En este año de gracia, el evangelista Mateo ha sido nuestro principal guía en la mente y el corazón de Jesús. Comenzó en el monte, proclamando: "Bienaventurados los pobres de espíritu, porque suyo es el reino de los cielos" (Mt. 5, 3). Con este comienzo, Jesús nos ofrece en el Sermón del Monte el camino para aceptar su más tarde invitación tierna y compasiva: “Venid a mí todos los que estáis trabajados y agobiados y yo os haré descansar. Llevad mi yugo sobre vosotros y aprended de mí que soy manso y humilde de corazón” (Mt.11:28-29). Más adelante, Jesús nos advierte que para entrar en el reino de los cielos debemos ser como niños (cf. Mt 18,3-4; 19,14), vulnerables a la realidad, abiertos al asombro, confiando en un Dios misericordioso que nos hizo. fuera de amor. Cada hito abre en nosotros un espíritu de receptividad al Reino de Dios.

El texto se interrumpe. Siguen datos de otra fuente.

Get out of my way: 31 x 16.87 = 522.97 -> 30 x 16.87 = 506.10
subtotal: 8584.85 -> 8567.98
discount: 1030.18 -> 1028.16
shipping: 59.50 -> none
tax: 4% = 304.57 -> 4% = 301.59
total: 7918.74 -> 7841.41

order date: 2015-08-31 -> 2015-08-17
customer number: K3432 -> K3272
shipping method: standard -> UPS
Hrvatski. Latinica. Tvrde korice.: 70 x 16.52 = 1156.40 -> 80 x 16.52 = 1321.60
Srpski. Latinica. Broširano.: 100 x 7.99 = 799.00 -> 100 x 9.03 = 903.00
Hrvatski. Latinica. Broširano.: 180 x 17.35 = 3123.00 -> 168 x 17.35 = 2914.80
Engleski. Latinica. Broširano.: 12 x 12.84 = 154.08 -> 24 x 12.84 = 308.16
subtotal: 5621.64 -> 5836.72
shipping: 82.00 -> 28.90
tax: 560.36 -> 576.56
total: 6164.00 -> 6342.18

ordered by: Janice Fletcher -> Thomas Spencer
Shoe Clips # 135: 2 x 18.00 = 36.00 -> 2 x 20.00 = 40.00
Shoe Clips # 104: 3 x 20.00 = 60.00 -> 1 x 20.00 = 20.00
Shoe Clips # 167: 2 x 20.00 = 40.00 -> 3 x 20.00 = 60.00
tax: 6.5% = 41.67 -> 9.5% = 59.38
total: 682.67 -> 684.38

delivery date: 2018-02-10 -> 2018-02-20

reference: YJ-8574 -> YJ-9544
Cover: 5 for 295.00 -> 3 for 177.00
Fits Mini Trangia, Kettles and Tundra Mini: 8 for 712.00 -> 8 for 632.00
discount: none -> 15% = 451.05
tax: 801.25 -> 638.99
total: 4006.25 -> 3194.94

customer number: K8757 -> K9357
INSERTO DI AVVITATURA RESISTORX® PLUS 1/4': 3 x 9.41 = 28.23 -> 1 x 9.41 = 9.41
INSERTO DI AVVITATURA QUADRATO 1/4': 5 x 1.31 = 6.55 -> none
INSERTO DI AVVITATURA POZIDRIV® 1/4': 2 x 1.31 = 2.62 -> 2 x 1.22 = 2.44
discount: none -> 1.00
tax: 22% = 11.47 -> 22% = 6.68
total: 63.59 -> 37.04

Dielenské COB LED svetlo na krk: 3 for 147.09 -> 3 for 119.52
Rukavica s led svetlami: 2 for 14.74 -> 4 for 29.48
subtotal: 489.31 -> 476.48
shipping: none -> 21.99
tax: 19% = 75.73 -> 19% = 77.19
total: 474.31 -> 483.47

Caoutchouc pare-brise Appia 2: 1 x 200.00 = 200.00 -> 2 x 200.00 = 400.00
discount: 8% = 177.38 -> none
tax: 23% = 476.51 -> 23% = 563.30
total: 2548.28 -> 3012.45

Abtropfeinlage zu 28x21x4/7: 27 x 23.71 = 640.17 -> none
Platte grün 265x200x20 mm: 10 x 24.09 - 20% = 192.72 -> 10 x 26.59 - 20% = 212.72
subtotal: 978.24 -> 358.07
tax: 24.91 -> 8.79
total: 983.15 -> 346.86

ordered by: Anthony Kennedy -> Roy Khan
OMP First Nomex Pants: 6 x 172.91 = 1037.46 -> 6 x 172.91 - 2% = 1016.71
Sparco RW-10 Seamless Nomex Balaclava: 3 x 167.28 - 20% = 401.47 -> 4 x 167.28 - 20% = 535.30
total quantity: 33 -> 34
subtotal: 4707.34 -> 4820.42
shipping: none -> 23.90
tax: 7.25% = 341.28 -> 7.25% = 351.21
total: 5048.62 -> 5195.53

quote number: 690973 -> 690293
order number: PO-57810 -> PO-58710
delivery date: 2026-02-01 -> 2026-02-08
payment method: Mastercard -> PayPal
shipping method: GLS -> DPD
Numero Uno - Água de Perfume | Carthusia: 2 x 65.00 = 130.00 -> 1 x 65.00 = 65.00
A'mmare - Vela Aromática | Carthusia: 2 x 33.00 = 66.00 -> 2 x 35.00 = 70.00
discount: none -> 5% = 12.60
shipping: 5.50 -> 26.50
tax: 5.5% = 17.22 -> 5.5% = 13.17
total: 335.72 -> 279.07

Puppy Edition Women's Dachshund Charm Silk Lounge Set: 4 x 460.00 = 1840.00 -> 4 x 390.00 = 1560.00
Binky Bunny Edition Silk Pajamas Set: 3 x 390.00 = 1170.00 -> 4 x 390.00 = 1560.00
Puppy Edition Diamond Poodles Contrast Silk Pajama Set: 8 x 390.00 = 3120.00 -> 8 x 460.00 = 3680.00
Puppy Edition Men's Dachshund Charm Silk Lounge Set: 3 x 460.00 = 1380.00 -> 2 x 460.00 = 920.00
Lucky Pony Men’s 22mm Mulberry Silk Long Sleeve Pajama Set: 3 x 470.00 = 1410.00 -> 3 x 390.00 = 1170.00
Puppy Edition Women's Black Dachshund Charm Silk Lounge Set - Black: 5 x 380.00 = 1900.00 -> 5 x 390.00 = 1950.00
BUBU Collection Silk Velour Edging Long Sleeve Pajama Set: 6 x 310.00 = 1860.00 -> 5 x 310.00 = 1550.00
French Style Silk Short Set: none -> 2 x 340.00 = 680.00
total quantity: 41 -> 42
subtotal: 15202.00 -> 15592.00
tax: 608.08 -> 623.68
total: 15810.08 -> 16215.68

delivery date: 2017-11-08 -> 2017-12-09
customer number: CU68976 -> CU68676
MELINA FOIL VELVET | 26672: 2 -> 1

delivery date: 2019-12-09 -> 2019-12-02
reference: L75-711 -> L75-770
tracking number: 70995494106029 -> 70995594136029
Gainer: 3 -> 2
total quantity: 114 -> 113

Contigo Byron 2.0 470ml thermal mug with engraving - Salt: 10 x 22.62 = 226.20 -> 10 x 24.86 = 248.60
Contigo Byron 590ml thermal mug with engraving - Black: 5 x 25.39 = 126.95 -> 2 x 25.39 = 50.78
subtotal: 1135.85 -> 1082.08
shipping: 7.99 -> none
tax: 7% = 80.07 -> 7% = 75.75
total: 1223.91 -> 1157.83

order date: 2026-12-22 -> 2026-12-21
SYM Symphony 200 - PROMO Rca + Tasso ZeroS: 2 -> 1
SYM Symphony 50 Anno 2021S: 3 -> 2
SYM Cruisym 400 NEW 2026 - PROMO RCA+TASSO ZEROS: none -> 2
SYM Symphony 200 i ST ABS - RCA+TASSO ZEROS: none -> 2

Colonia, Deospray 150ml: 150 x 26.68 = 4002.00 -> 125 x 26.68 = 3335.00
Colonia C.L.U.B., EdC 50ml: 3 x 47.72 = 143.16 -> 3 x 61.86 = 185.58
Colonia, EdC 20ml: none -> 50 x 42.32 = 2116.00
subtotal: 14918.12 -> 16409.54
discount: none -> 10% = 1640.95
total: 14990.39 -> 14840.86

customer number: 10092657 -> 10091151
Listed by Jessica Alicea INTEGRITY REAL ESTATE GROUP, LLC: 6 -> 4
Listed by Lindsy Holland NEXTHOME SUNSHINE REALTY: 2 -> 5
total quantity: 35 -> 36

Ahora nos acercamos al final del año de Mateo. En la reciente solemnidad de Todos los Santos, Jesús proclama de nuevo las Bienaventuranzas, atrayéndonos, desafiándonos y enseñándonos a despojarnos de las ilusiones por las que tratamos de convencernos de nuestra autoestima, aliviándonos de las frustraciones y el dolor de ser humanos, y la tentación de poder y control. Nos llama a entregar nuestros planes, nuestros deseos, nuestras esperanzas y sueños, a los que Dios tiene para nosotros, encarnados en una vida de Beatitud. Con humildad nos invita a abrazar a nuestra humanidad -sus dolores y tristezas, alegrías y amores, miedos e incomodidad- para que Cristo nos conduzca al Reino de Dios, nuestra verdadera felicidad. Todo comienza con la profunda verdad que se declara en la primera lectura de 1 Juan: "Mirad el amor que el Padre nos ha dado para que seamos llamados hijos de Dios. Pero así somos. Amados, ahora somos hijos de Dios." El Evangelio de Mateo nos ayuda a custodiar y profundizar esa profunda verdad.
Estas palabras del Villancico de Navidad, Oh Noche Santa, resumen todo esto: "Largo tiempo puso el mundo en pecado y error suspirando 'hasta que apareció y el alma sintió que vale la pena." En Cristo, Dios ha aparecido para anunciar esta verdad: Dios nos ve como sus hijos, nos revela la dignidad de los favorecidos por el Creador y, finalmente, nos da la bienvenida a casa.